=== Information provided ===

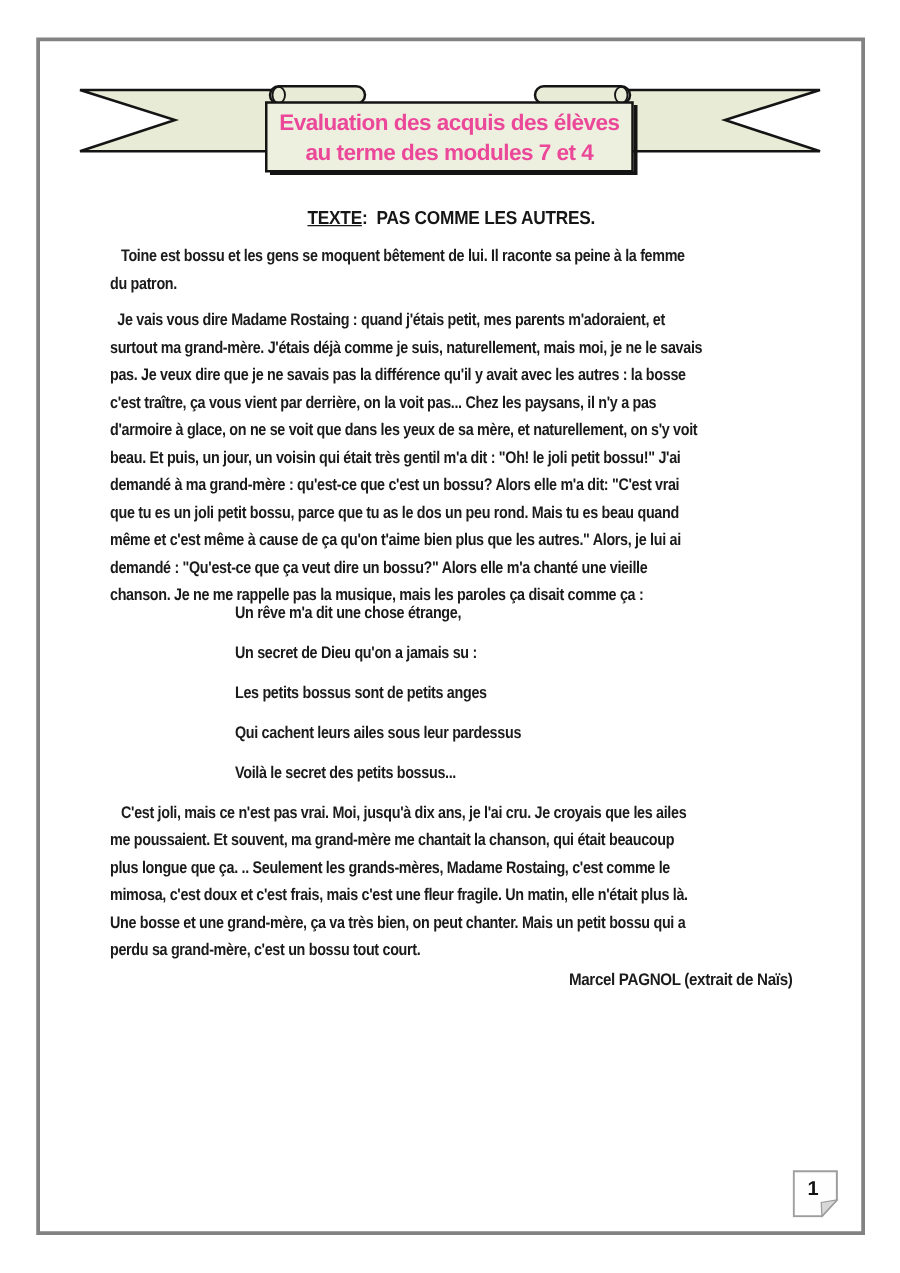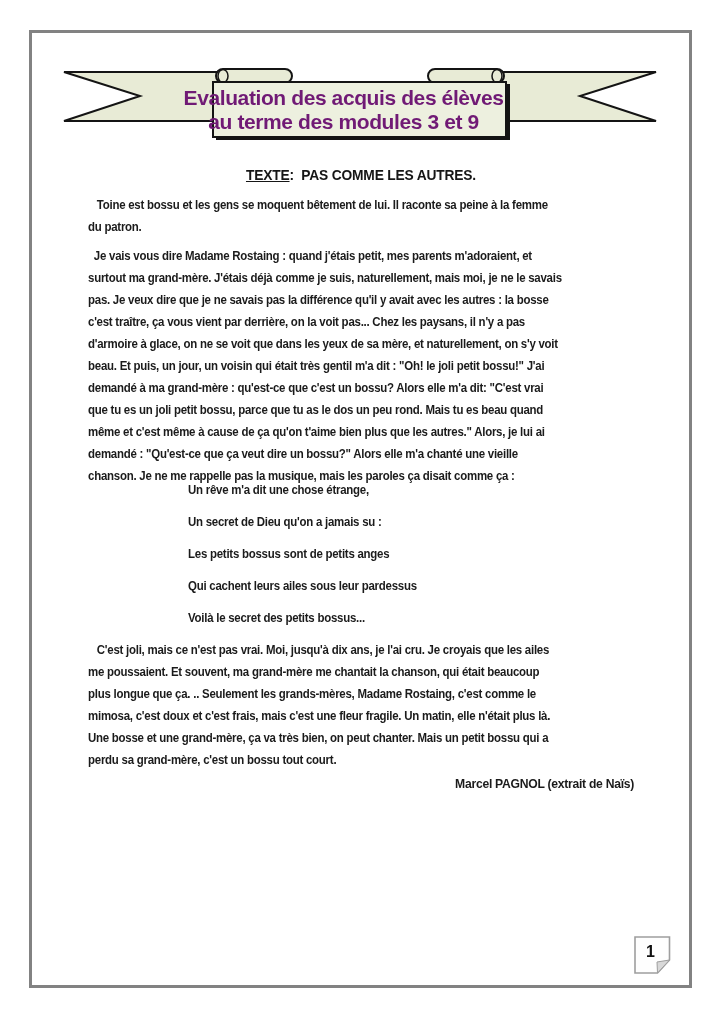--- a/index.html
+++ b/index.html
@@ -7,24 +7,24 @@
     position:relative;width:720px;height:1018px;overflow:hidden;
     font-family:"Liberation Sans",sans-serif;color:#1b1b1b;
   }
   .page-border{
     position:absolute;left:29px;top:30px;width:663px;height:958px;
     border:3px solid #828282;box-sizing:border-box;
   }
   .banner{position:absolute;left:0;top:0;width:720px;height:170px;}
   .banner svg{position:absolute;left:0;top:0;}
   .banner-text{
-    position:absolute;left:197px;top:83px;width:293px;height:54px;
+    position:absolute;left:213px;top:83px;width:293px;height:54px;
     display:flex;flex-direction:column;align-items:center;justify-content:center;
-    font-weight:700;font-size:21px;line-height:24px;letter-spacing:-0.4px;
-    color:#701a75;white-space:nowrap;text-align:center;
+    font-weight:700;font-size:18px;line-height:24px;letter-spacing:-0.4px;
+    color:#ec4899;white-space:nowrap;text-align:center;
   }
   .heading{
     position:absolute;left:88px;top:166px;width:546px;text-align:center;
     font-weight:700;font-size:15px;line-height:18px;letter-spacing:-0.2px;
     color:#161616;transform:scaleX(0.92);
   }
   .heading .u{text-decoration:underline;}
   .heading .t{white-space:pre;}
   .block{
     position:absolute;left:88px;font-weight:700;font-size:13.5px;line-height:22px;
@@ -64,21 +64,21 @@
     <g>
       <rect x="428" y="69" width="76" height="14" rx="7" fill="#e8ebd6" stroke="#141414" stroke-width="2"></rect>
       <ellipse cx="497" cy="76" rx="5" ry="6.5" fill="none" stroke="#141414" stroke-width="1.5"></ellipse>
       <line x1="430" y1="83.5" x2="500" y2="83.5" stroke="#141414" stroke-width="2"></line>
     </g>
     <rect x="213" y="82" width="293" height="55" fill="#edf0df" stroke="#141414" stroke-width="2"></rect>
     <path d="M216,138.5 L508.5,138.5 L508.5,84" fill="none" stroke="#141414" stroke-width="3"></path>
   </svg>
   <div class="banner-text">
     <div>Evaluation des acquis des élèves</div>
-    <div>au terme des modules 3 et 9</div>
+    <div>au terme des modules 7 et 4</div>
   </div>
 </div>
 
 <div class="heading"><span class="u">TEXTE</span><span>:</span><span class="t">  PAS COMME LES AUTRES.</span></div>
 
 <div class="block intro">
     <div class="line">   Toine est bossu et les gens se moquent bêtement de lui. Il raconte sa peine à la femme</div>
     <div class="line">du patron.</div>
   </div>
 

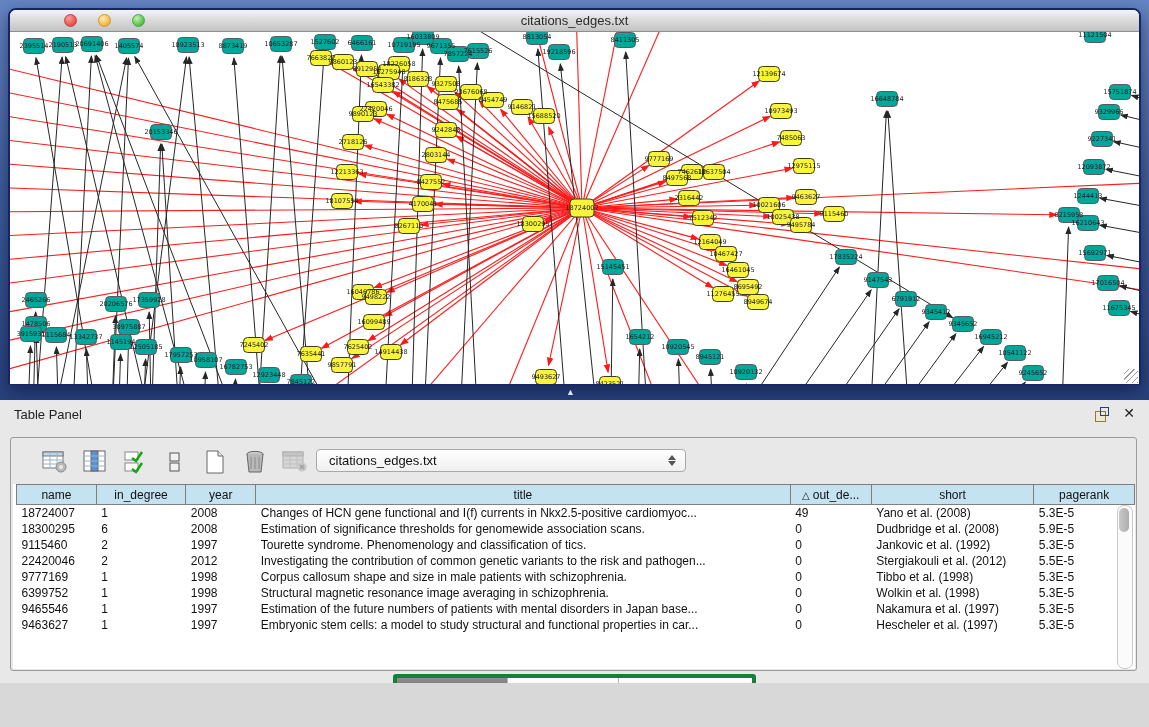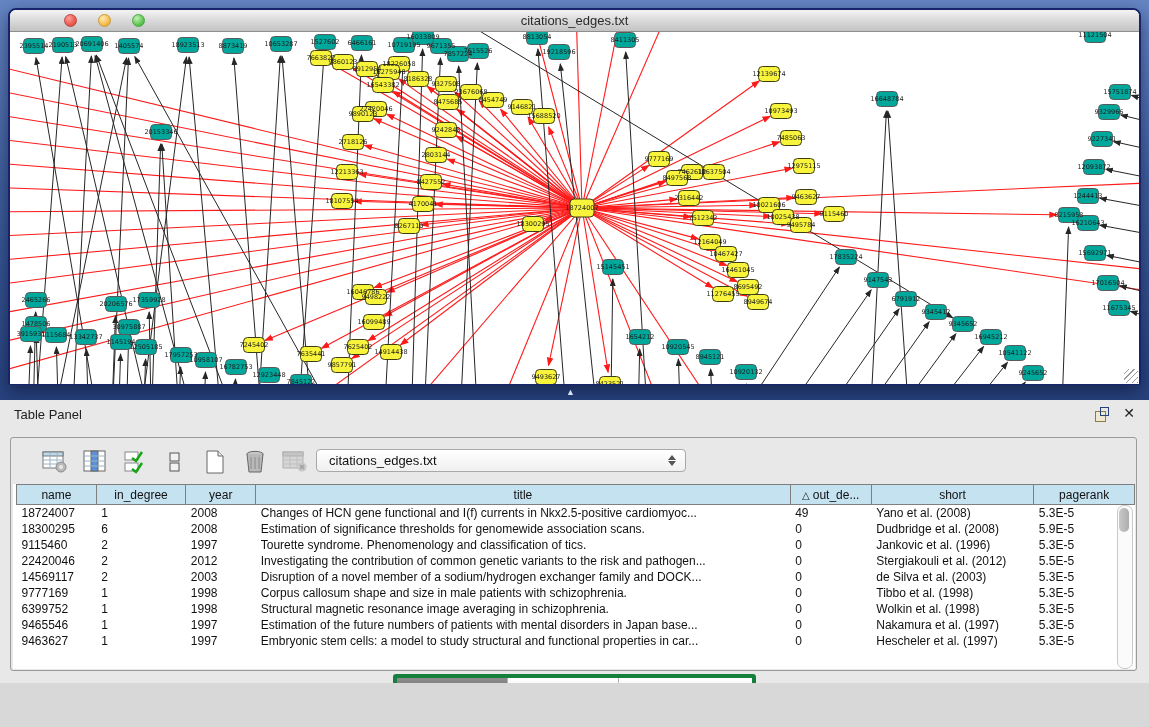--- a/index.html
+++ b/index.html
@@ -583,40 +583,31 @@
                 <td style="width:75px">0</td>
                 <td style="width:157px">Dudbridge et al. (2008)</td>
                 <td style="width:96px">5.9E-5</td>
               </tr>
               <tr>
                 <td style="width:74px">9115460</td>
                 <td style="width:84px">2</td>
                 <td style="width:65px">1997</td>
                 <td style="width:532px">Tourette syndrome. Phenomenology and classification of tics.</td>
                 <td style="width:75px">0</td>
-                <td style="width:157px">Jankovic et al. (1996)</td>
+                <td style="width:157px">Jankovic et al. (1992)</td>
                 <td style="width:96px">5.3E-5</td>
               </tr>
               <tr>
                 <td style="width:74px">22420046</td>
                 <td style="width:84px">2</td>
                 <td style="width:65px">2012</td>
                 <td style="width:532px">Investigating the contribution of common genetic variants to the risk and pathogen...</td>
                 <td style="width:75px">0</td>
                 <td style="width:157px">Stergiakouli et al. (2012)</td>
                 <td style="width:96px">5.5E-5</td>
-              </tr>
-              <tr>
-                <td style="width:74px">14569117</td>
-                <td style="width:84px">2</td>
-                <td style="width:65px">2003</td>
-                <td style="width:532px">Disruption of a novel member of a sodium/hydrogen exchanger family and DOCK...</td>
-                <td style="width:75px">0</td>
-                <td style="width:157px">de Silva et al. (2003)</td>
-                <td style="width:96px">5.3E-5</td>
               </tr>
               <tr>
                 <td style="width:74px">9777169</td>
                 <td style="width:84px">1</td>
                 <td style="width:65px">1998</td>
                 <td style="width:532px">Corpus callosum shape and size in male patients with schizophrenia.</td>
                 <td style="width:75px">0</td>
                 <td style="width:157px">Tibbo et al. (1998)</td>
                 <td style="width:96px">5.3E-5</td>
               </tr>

=== Exercise aim ===
Looking at the entries above, copy out every line in which "font" occurs.

=== Finished task ===
     font-family:"Liberation Sans",sans-serif;color:#1b1b1b;
-    font-weight:700;font-size:21px;line-height:24px;letter-spacing:-0.4px;
+    font-weight:700;font-size:18px;line-height:24px;letter-spacing:-0.4px;
     font-weight:700;font-size:15px;line-height:18px;letter-spacing:-0.2px;
     position:absolute;left:88px;font-weight:700;font-size:13.5px;line-height:22px;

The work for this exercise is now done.